#metabrainz

/

      • alastairp
        I think that this is why even though we're running npm as root, you're seeing permission denied errors, I think it's trying to write or chown the files, but doing it as your user, not as root. I remember running into this issue in another project where npm was completely screwing up the owner of my database files...
      • I'm going to delete the prebuilt files that you have (../anshg1214/critiquebrainz/critiquebrainz/frontend/static/build) and re-run it, I think that this will correctly be able to create the directory and write the files with the correct owner
      • but I'll also add in the trick that we have in LB where we run the commands as a specific user id
      • lucifer
        chinmay: are you unable to create a GlobalAppContextT or do you want to add a new context?
      • chinmay
        I want to add a new context
      • lucifer
        i see, what data will be part of it and how do you intend to use it?
      • ansh
        alastairp: This is interesting! Did it work?
      • alastairp
        ansh: I deleted your build directory and re-ran it (as root), and it changed the owner to you
      • I tried with docker run's --user flag, and it failed to run (with the same error that lucifer encountered the other week)
      • it looks like npm now needs to check for your user id in /etc/password, and if it doesn't exist then it fails with an unexplained error
      • ansh: can you try and start it up again and check that the static builder loads and correctly re-builds when a file changes?
      • ansh
        Sure!
      • alastairp
        I'll open a ticket to suggest that we add a user to our images so that we can run npm
      • this is an issue for LB too
      • ansh
        It works without any error
      • alastairp
        great!
      • lucifer
        alastairp: why not run npm tests as root?
      • alastairp
        lucifer: this is for running `webpack`
      • or npm install
      • lucifer
        i see. but that works fine in LB, no?
      • alastairp
        it automatically chown's to the owner of . even if you run it as root
      • the specific issue we encountered is that when ansh last ran the container with node 12, it left the bundle files owned by root
      • and then when he re-ran it with node 16 (npm 8, I guess the issue was), it tried to chown the existing files and failed
      • when I deleted the files and tried again, it successfully builds and chown's
      • lucifer
        ah ok, if the fix is simple, then we should probably do it but if the issue won't come back again as long as we are running node 16 and fixing is complex, it might be fine to leave as is.
      • alastairp
        this specific issue that we encountered is "you had existing build assets owned by root and then you upgraded from node 12 to node 16"

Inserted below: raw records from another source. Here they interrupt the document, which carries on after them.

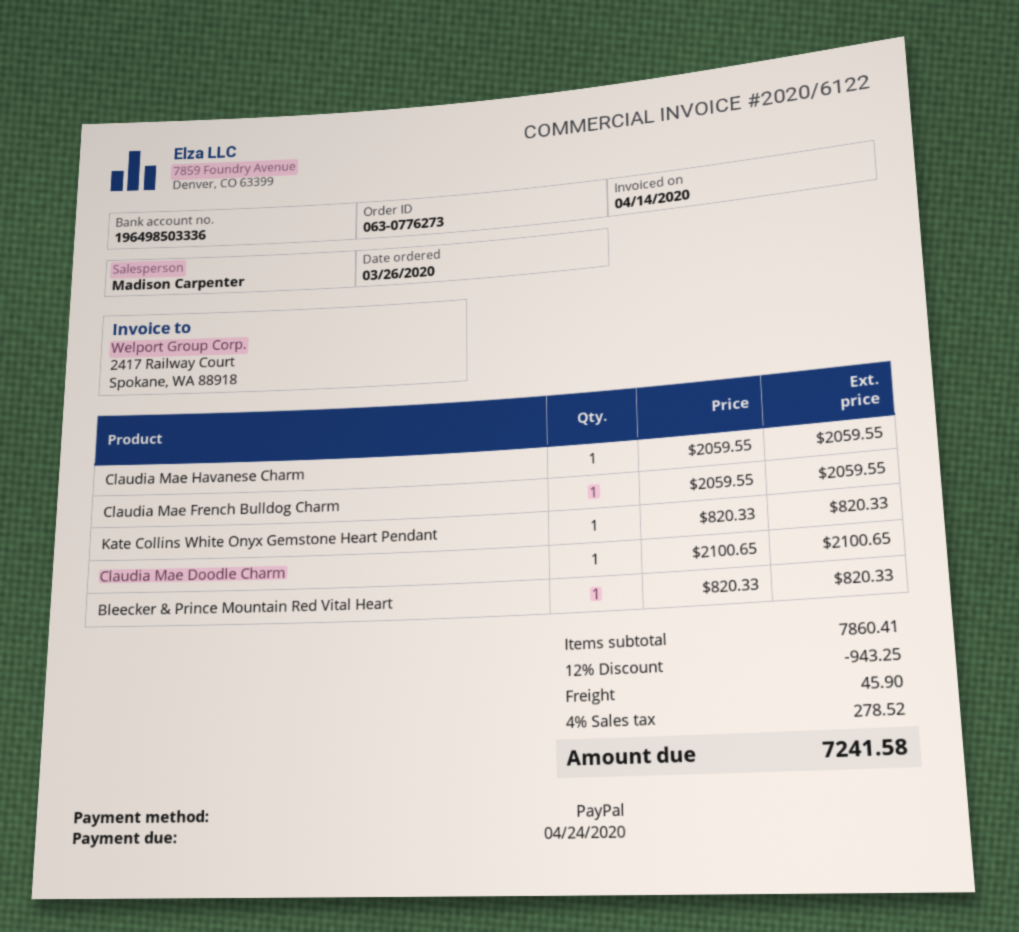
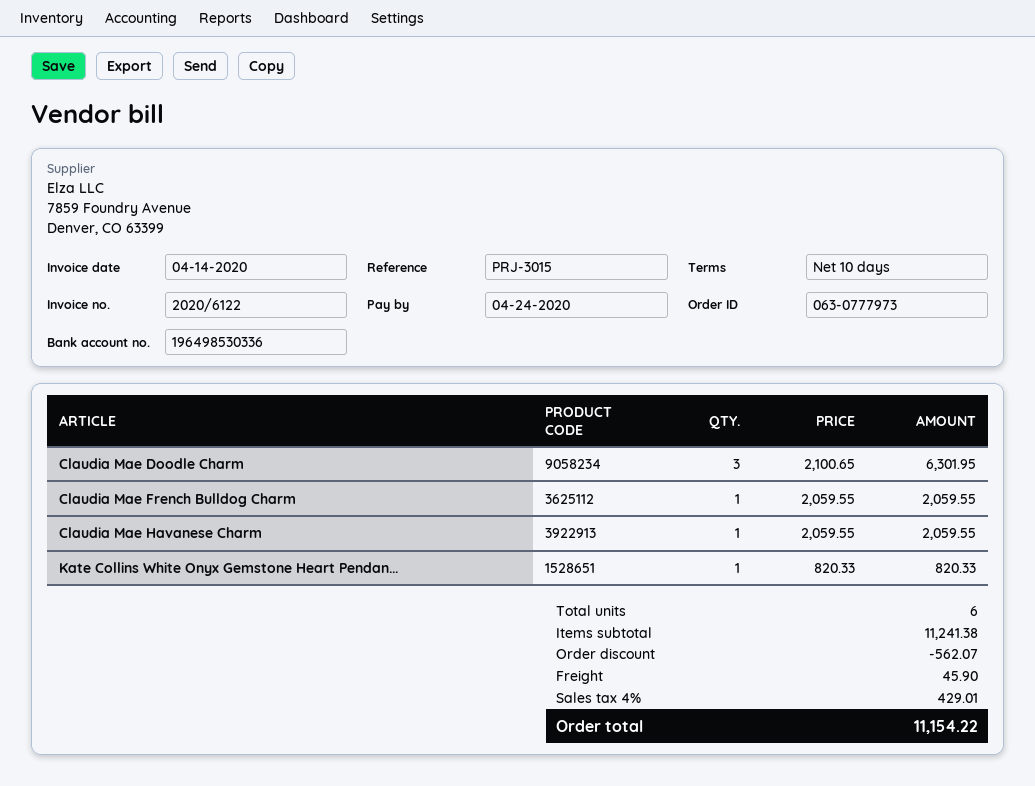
order number: 063-0776273 -> 063-0777973
bank account: 196498503336 -> 196498530336
Claudia Mae Doodle Charm: 1 x 2100.65 = 2100.65 -> 3 x 2100.65 = 6301.95
Bleecker & Prince Mountain Red Vital Heart: 1 x 820.33 = 820.33 -> none
subtotal: 7860.41 -> 11241.38
discount: 943.25 -> 562.07
tax: 4% = 278.52 -> 4% = 429.01
total: 7241.58 -> 11154.22

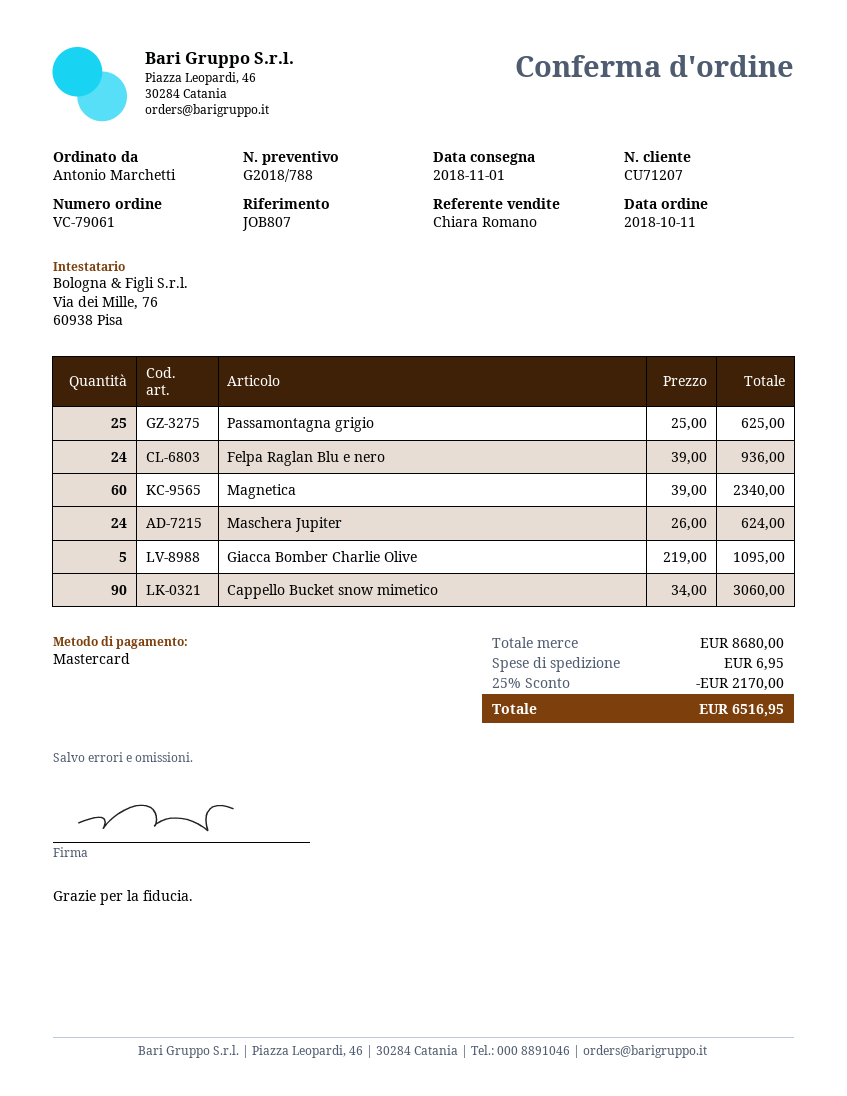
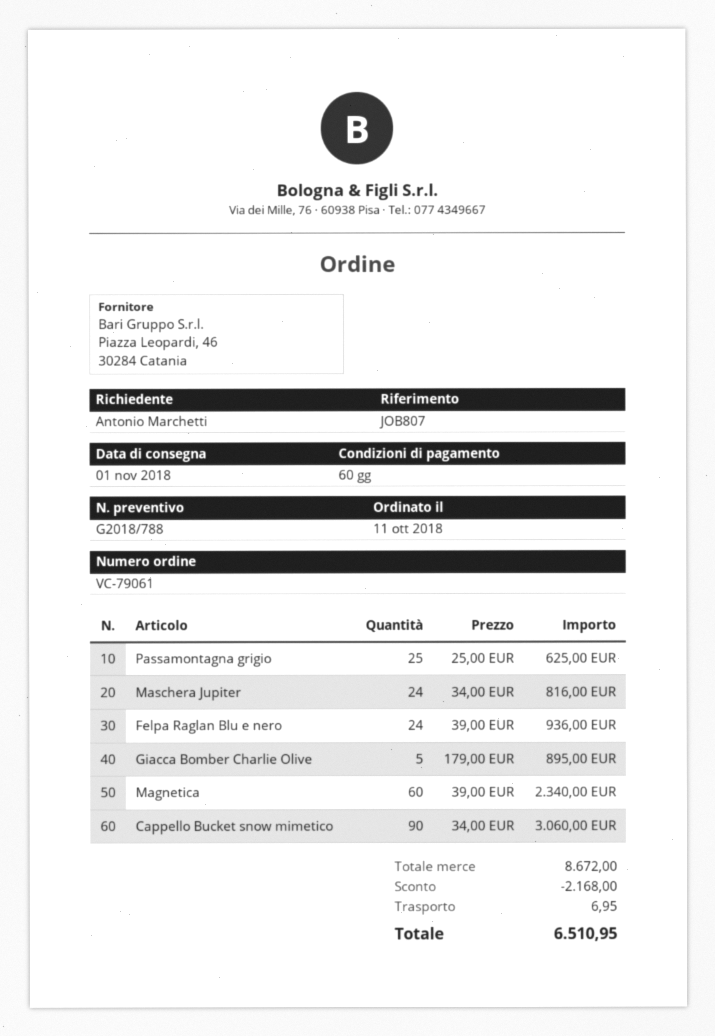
Maschera Jupiter: 24 x 26.00 = 624.00 -> 24 x 34.00 = 816.00
Giacca Bomber Charlie Olive: 5 x 219.00 = 1095.00 -> 5 x 179.00 = 895.00
subtotal: 8680.00 -> 8672.00
discount: 2170.00 -> 2168.00
total: 6516.95 -> 6510.95

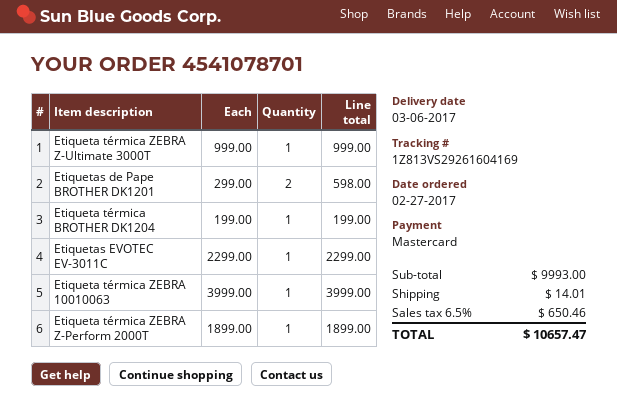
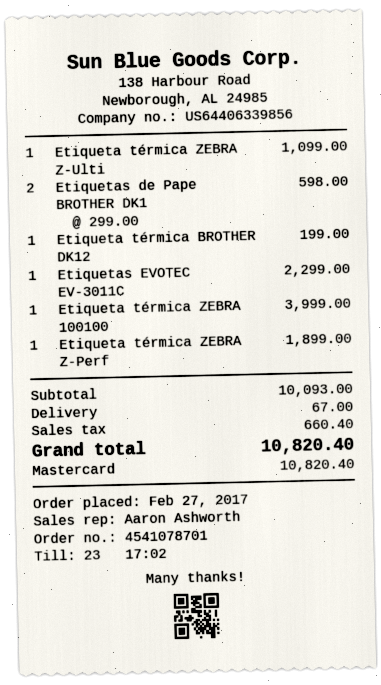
Etiqueta térmica ZEBRA Z-Ultimate 3000T: 1 x 999.00 = 999.00 -> 1 x 1099.00 = 1099.00
subtotal: 9993.00 -> 10093.00
shipping: 14.01 -> 67.00
tax: 650.46 -> 660.40
total: 10657.47 -> 10820.40

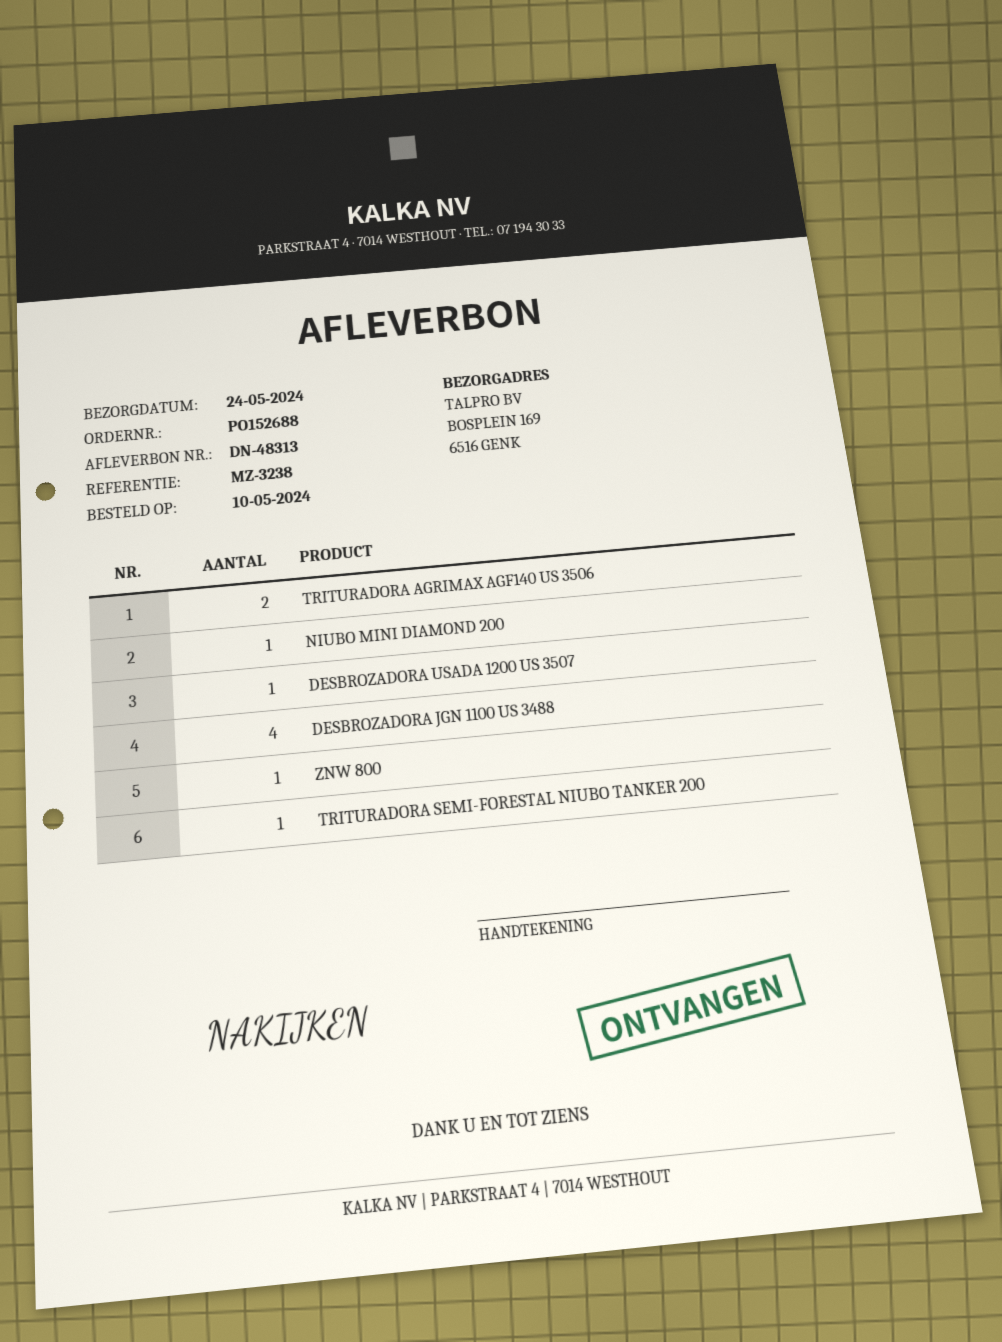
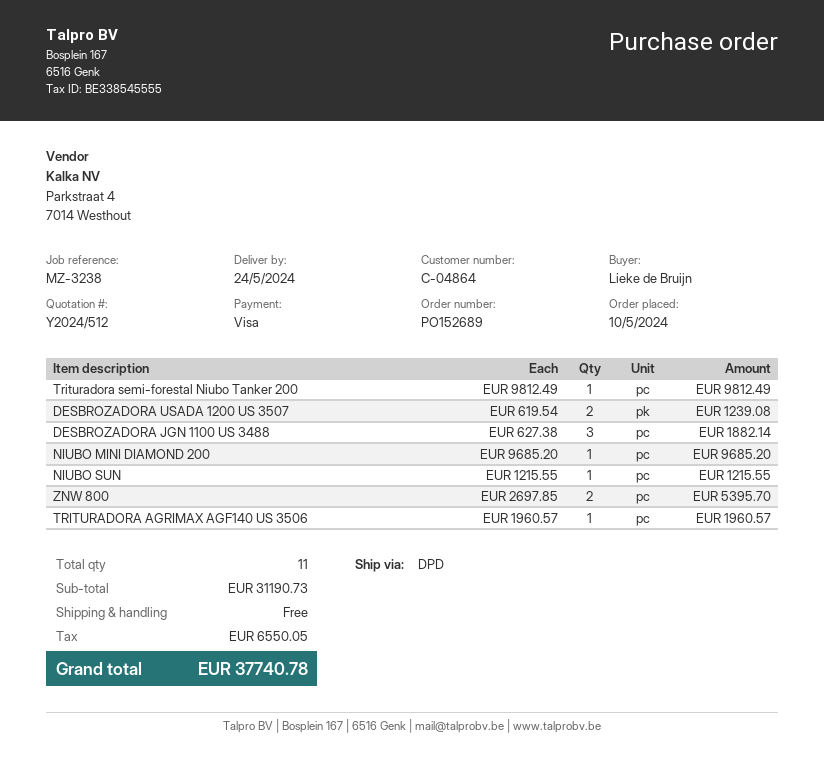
order number: PO152688 -> PO152689
TRITURADORA AGRIMAX AGF140 US 3506: 2 -> 1
DESBROZADORA USADA 1200 US 3507: 1 -> 2
DESBROZADORA JGN 1100 US 3488: 4 -> 3
ZNW 800: 1 -> 2
NIUBO SUN: none -> 1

      • (and you're running on linux, and you don't have sudo)
      • so it's probably only affecting ansh in this specific case
      • lucifer
        makes sense, yeah it seems very specific and if it won't occur again (acc to my understanding it won't), fine to leave as is i say
      • alastairp
        if we want to take our previous plans and start running everything in a container as a local user... it looks like npm requires a user in /etc/passwd to be able to run
      • chinmay
        lucifer: I want to clean the data from API before taking it any further as there can be duplicates. There will be one array for the this cleaned data. I also want to keep a list of release_mbids that don't have coverarts when the page is loaded. So for example if I want to filter out releases with cover arts only, I'll filter the main data with the list of no coverart releases and pass it to ahead to update the page.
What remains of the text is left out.